Korean J Health Promot > Volume 16(2); 2016 > Article
Yoon, Song, Hwang, Son, Kim, and Song: The Effect of Circuit Training and Workplace Improvement Program on the Prevention of Metabolic Syndrome and the Improvement of Physical Function in Office Workers

요약

Background

Physical inactivity and reduced energy expenditure lead to increase in obesity among office workers. In this study, we investigated how 10 weeks of high intensity circuit training and working environment improvement can change body composition, physical strength and markers of metabolic syndrome.

Methods

A total of 83 employees at risk for metabolic syndrome participated in 10 weeks program of one-hour circuit training (30 minutes twice weekly) and workplace improvement program, which consisted of dynamic stretching twice daily for all weekdays. Body composition, anthropometry, blood test, muscle strength/endur-ance and cardiopulmonary function of participants were assessed at the baseline and after 10 weeks.

Results

At the end of 10 weeks, significant increases in levels of body composition, serum lipids, muscle strength and cardiopulmonary were observed in metabolic syndrome risk factor group.
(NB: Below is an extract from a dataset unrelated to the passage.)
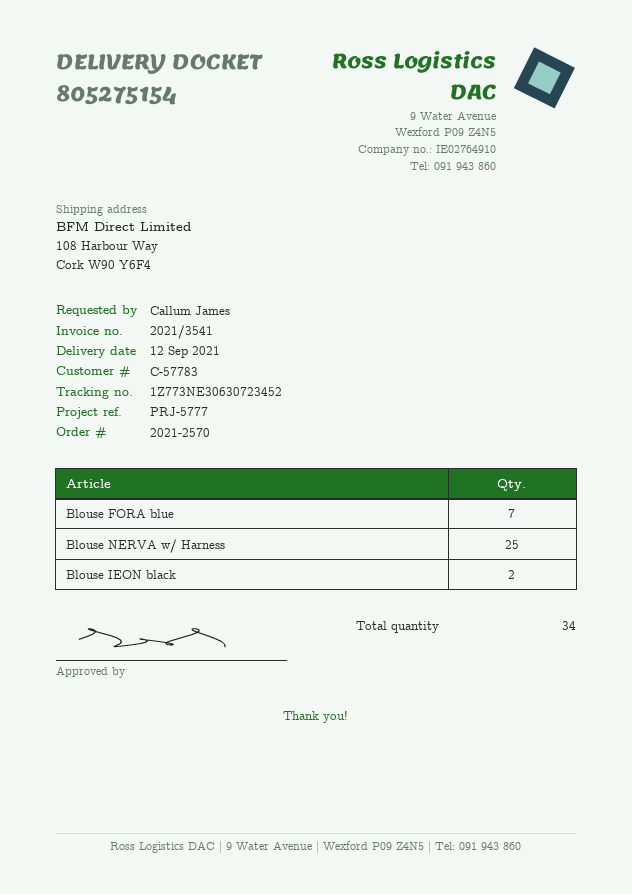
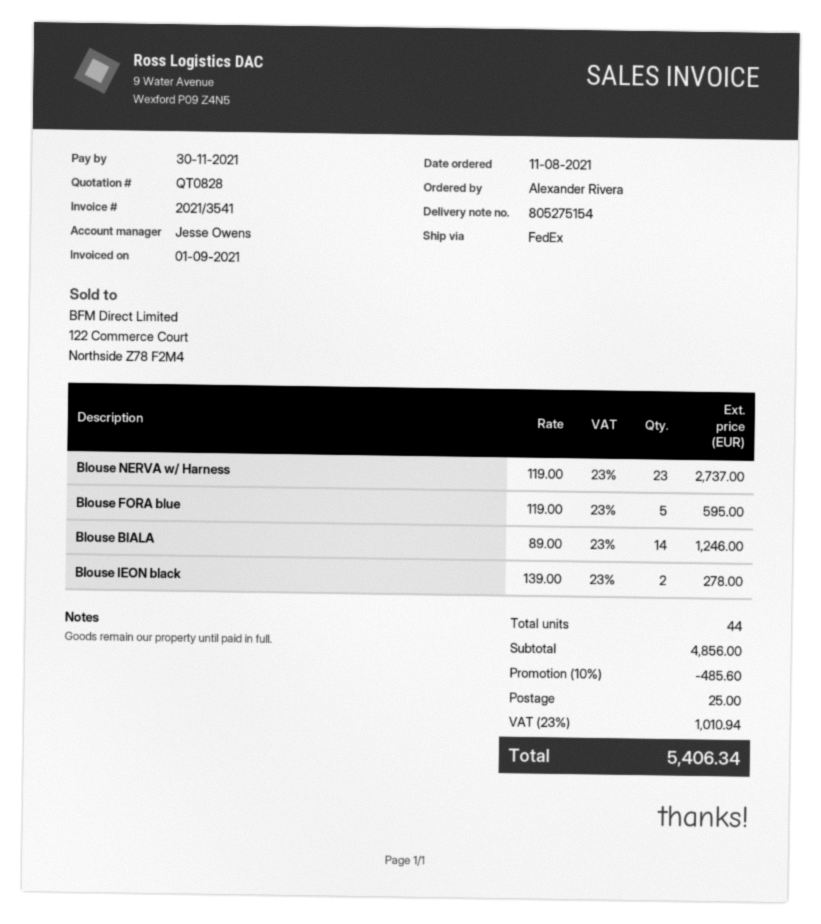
ordered by: Callum James -> Alexander Rivera
Blouse FORA blue: 7 -> 5
Blouse NERVA w/ Harness: 25 -> 23
Blouse BIALA: none -> 14
total quantity: 34 -> 44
In body composition, significant improvements of body weight, body mass index, lean body mass, %body fat, visceral adipose tissue, waist and hip circumference and systolic blood pressure, diastolic blood pressure were observed in metabolic syndrome risk factor group. In lipids, hemoglobin A1c and high density lipoprotein were increased significantly in metabolic syndrome risk factor group. In muscle strength and endurance, significant increases were found. Also, there was a significant difference in cardiovascular function of maximal oxygen uptake and total running time among the groups.

Conclusions

These intensive 10 weeks of high intensity circuit training and workplace improvement program were effective in improving body composition, muscle strength/improvement and cardiopulmonary function. Therefore, based on this study result, workplace improvement programs might be more developed and applied for high-risk employees to improve their metabolic syndrome.

Figure 1.
Experimental design.
kjhp-16-134f1.jpg
Table 1.
Characteristics and changes in body composition/anthropometry of subjects
  A (n = 16) B (n = 13) C (n = 16)
  Pre Post Pa   Post Pa Pre Post Pa
Age, y 45.88±8.91   44.20±7.10   41.06±6.59  
Height, cm2 170.19±3.0   172.96±2.9   174.63±3.9  
Weight, kg 82.63±12.0 81.83±12.0 0.020 78.25±6.2 76.12±6.6 0.006 81.23±9.1 80.27±8.7 0.009
BMI, kg/m2 28.42±2.9 28.13±3.0 0.022 26.38±1.0 25.42±1.5 0.004 26.61±2.1 26.28±2.0 0.009
BMD, g/cm2 1.18±0.10 1.19±0.10 0.074 1.17±0.09 1.17±0.10 0.248 1.16±0.1 1.14±0.1 0.023
Lean Mass, kg 48.528±8.85 52.745±9.12 0.000 49.853±4.91 56.191±5.41 0.001 49.606±7.5 54.189±8.4 0.001
Body fat, % 32.49±3.7 28.34±4.1 0.000 25.91±3.0 19.54±2.3 0.001 29.19±5.9 25.12±6.3 0.001
VAT Area, cm2 149.59±33.8 133.19±34.6 0.001 109.79±14.3 80.25±12.2 0.001 132.43±27.0 114.07±27.1 0.001
Waist circ., cm 97.38±7.5 93.50±6.6 0.001 92.85±3.4 88.46±4.1 0.001 96.19±4.9 92.06±4.1 <0.001
Hip circ., cm 105.44±5.5 102.34±4.4 0.001 101.62±3.7 98.92±3.2 0.007 103.81±5.0 100.75±4.4 0.001
Systolic BP, mmHg 128.94±12.2 135.81±18.8 0.088 130.23±8.3 124.38±8.5 0.025 132.44±6.9 127.81±10.5 0.105
Diastolic BP, mmHg 86.94±7.1 84.06±11.6 0.245 84.08±6.6 74.31±6.8 0.003 84.25±10.8 82.44±6.5 0.409

Abbreviations: BMI, body mass index; BMD, bone mineral density; Waist circ, waist circumference; Hip circ., hip circumference; BP, blood pressure. Values are presented as mean±SD.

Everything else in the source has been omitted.